La pièce n°39 fournie par les époux [Z] et dénommée 'conversations téléphoniques enregistrées sur compact disque et leur transcription' est une retranscription d'un disque contenant plusieurs enregistrements sonores de conversations téléphoniques entre Monsieur [X] [Z] et Monsieur [H] [G], et que Monsieur [X] [Z] reconnait dans ses conclusions avoir enregistré compte tenu du changement d'attitude de Monsieur [H] [G].

Partant, il est incontestable que ces échanges téléphoniques ont été enregistrés à l'insu de Monsieur [H] [G].

Il est tout aussi incontestable que ces enregistrements ont été vérifiés expertisés et ont été reproduits et transcrits dans le cadre de l'information judiciaire à l'encontre des époux [G] poursuivis et condamnés pour avoir eux-mêmes gravement manqué à la loyauté dans l'établissement de la preuve de leurs allégations.

La pièce n°39 résulte d'un procédé déloyal mais surtout n'est manifestement pas utile à la solution du litige dès lors que l'information judiciaire a permis d'établir que les attestations produites par les époux [G] contiennent un contenu faux contraire à la réalité et que les époux [G] ont usé de manoeuvres frauduleuses devant la juridiction de Soissons pour tenter de nier l'existence d'un contrat de prêt et qu'aux termes des dernières conclusions des époux [Z] ceux-ci développent leur entière argumentation sans faire état ou presque de ces enregistrements qui ne sont cités qu'en toute fin de démonstration pour appuyer d'autres éléments de preuve.

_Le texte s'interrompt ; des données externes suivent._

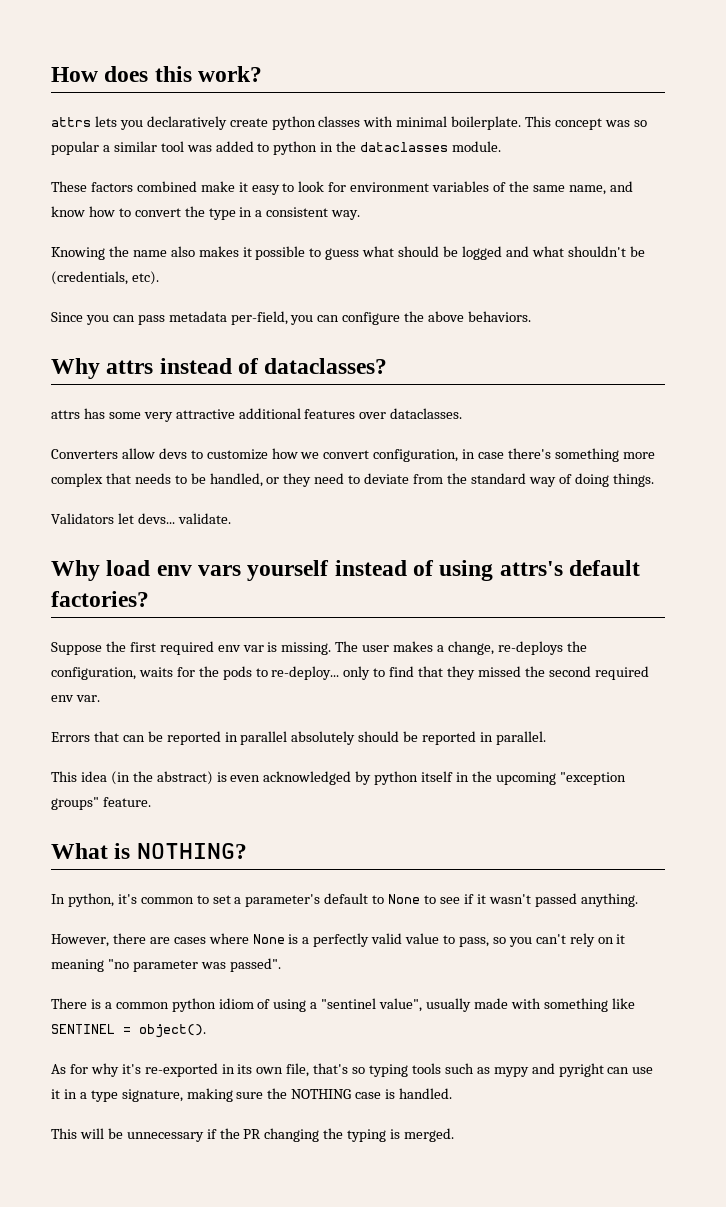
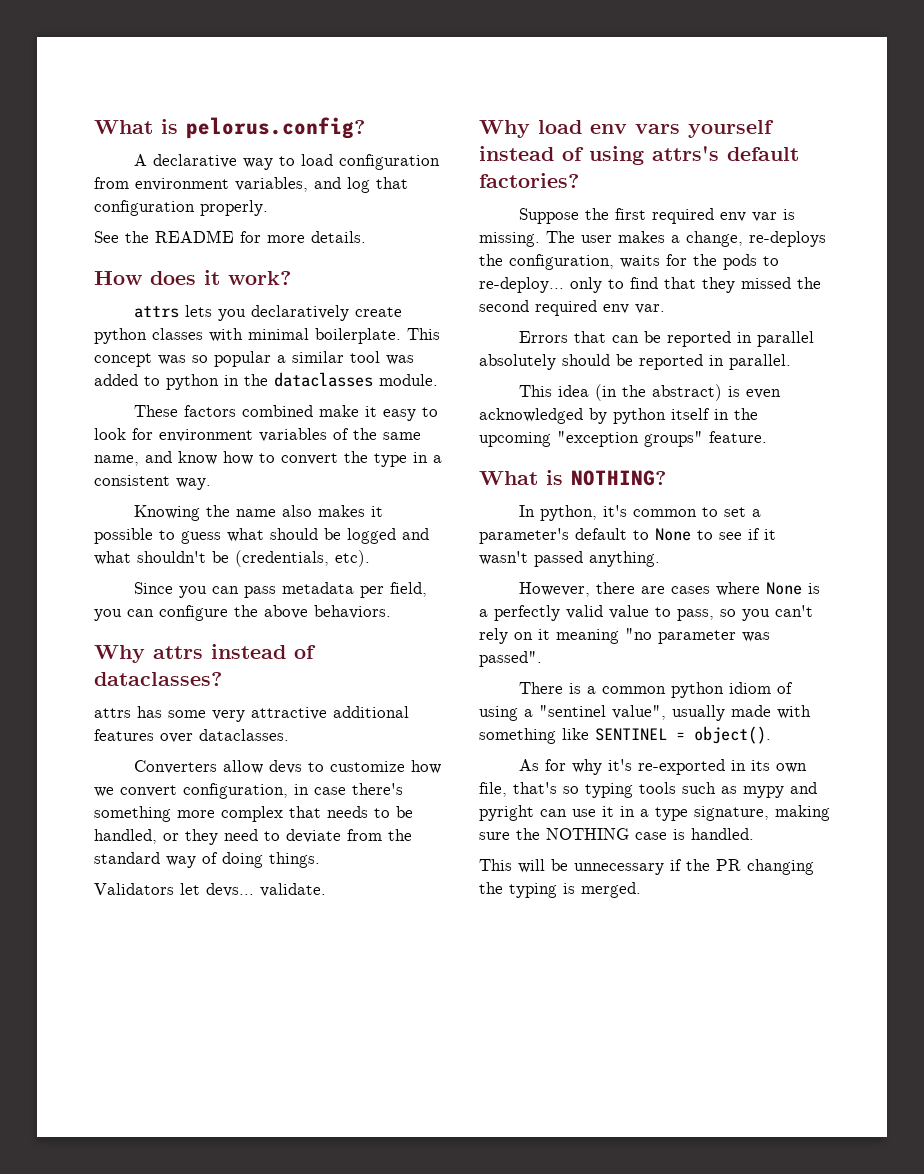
(51, 74) none -> [94,117,365,139] [133,154,440,170] [94,177,408,193] [94,200,268,216] [94,230,366,243] What is pelorus.config? // A declarative way to load configuration from environment variables, and log that configuration properly. // See the README for more details. //
[154,66,192,82] this -> [204,270,220,285] it
[230,311,288,325] per-field, -> [359,582,427,598] per field,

C'est donc à bon droit que le tribunal judiciaire de Soissons a écarté des débats la pièce n°39, et le jugement sera de ce fait confirmé sur ce point.

Sur l'existence d'un prêt

A titre liminaire, il convient de souligner que le contrat de prêt allégué par les époux [Z] ayant été conclu au début de l'année 2008, les dispositions anciennes du code civil antérieures à l'ordonnance n°2016-131 du 10 février 2016 doivent s'appliquer au cas d'espèce.

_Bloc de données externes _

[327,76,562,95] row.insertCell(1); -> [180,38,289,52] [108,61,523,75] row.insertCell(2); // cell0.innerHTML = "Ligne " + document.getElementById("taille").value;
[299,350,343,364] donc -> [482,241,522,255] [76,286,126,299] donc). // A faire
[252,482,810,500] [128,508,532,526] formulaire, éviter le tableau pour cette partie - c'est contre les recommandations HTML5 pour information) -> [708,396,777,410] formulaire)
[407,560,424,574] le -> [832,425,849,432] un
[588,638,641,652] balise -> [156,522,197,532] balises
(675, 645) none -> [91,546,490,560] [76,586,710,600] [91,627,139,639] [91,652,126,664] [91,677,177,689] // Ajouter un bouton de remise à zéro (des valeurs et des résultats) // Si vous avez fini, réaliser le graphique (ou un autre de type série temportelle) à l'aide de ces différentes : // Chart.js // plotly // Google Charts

Il est établi et non contesté que la somme de 110000 euros a été virée depuis le compte des époux [Z] vers le compte des époux [G].

A partir de ce fait deux versions sont opposées par les parties.

Celle des époux [Z] selon laquelle ce virement correspond à un prêt au taux de 4,5% consenti à leurs amis en difficultés financières devant le refus des établissements bancaires de les soutenir et celle des époux [G] selon laquelle les fonds provenaient d'un prêt consenti à M. [G] par la société Limex l'employant et n'ont fait que transiter par le compte de M. [Z] et ce afin d'éviter les questions du fisc.

Sur l'impossibilité d'établir un écrit

Il ressort du présent litige qu'aucun écrit n'a été établi dans le cadre du prêt allégué par les époux [Z], et ce alors même que l'article 1341 ancien du code civil impose que doit être passé acte devant le notaire ou sous signatures privées toute chose excédant une somme ou une valeur fixée par décret, en l'ocurrence 1.500 euros au titre du décret 80-553 du 15 juillet 1983.

Les époux [Z] justifient l'absence d'un écrit par une impossibilité tant morale tendant aux liens affectifs et professionnels liant les époux [G] et les époux [Z], que matérielle compte tenu du fait que Monsieur [H] [G] avait besoin de la somme d'argent litigieuse sous 15 jours et qu'il se trouvait à ce moment en Afrique.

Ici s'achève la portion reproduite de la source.